[Goal of the exercise]:
Your copy should match the listing below exactly, except that it holds no images.

[Data]:
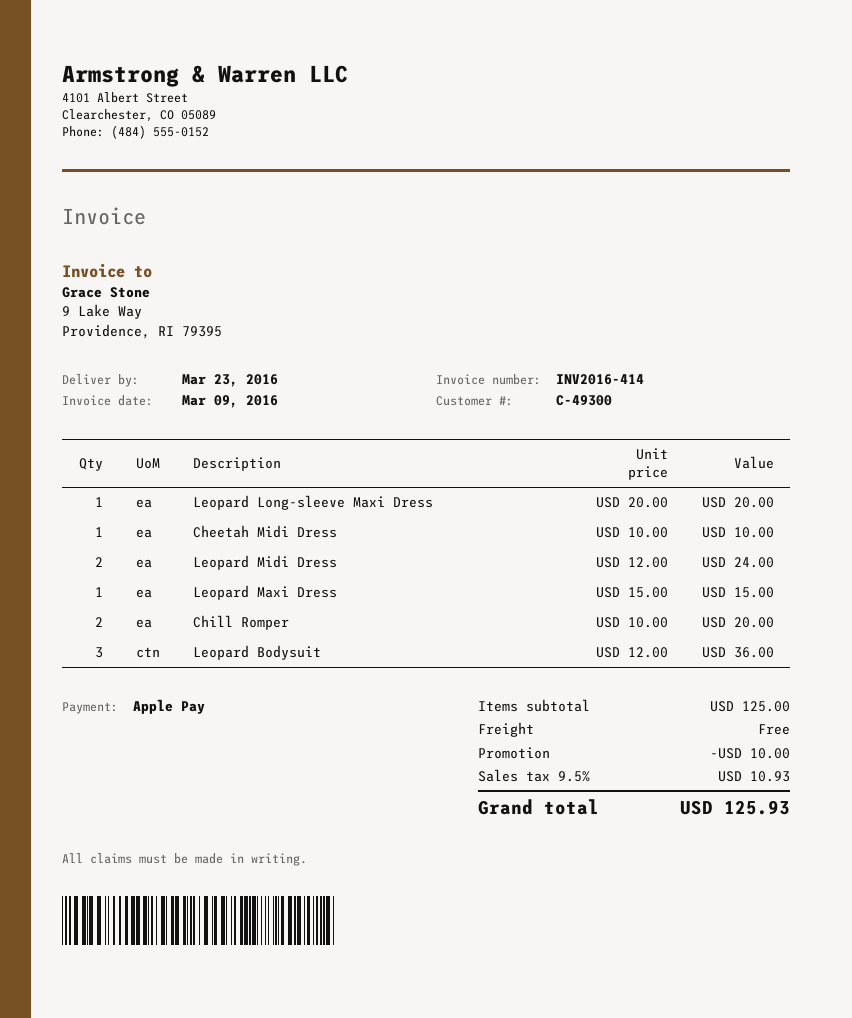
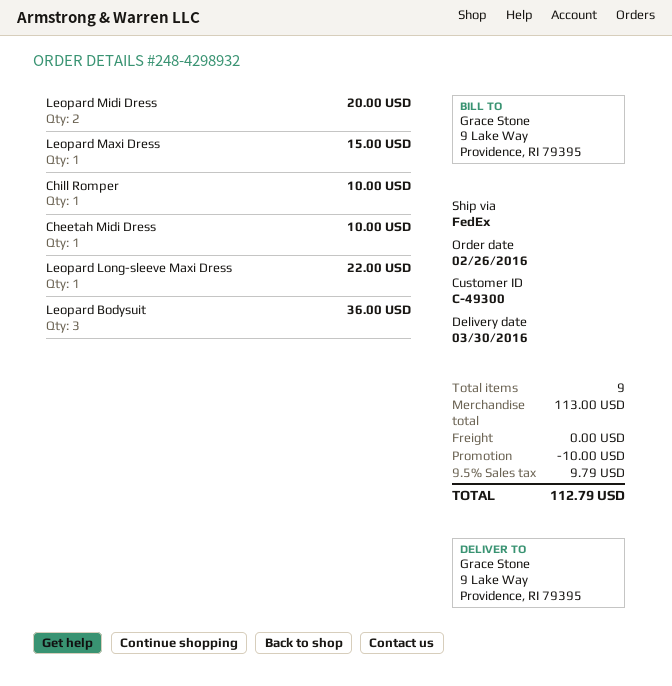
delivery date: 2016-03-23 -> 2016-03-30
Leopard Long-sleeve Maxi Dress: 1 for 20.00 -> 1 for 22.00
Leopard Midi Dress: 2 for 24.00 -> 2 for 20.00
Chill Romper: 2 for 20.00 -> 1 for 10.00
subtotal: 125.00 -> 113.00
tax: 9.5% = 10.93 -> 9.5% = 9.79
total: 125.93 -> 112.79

[Result for this task]:
delivery date: 2016-03-23 -> 2016-03-30
Leopard Long-sleeve Maxi Dress: 1 for 20.00 -> 1 for 22.00
Leopard Midi Dress: 2 for 24.00 -> 2 for 20.00
Chill Romper: 2 for 20.00 -> 1 for 10.00
subtotal: 125.00 -> 113.00
tax: 9.5% = 10.93 -> 9.5% = 9.79
total: 125.93 -> 112.79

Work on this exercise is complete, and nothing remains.